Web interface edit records
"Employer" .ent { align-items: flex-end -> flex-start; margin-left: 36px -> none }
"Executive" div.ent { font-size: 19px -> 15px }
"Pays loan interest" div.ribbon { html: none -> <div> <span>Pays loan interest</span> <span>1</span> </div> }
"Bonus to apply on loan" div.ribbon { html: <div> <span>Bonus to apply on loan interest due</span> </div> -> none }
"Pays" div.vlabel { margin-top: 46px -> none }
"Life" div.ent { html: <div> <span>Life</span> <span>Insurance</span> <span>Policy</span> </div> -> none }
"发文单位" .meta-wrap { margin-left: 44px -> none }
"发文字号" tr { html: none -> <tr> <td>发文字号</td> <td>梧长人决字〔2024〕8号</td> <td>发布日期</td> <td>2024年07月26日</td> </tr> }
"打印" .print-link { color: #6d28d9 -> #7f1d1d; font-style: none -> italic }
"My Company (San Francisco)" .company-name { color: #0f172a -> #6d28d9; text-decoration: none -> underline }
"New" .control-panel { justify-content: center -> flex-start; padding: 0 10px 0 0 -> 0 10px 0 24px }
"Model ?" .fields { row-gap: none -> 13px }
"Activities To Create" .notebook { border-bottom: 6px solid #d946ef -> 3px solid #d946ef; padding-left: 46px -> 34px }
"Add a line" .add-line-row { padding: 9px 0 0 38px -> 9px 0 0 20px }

**WHAT YOU NEED TO DO**. Word for word, restate the lines above from the line containing "margin-top: 46px ->" through the line containing "none -> <tr>", with both included and nothing else.

**OUTPUT OF THE TASK**.
"Pays" div.vlabel { margin-top: 46px -> none }
"Life" div.ent { html: <div> <span>Life</span> <span>Insurance</span> <span>Policy</span> </div> -> none }
"发文单位" .meta-wrap { margin-left: 44px -> none }
"发文字号" tr { html: none -> <tr> <td>发文字号</td> <td>梧长人决字〔2024〕8号</td> <td>发布日期</td> <td>2024年07月26日</td> </tr> }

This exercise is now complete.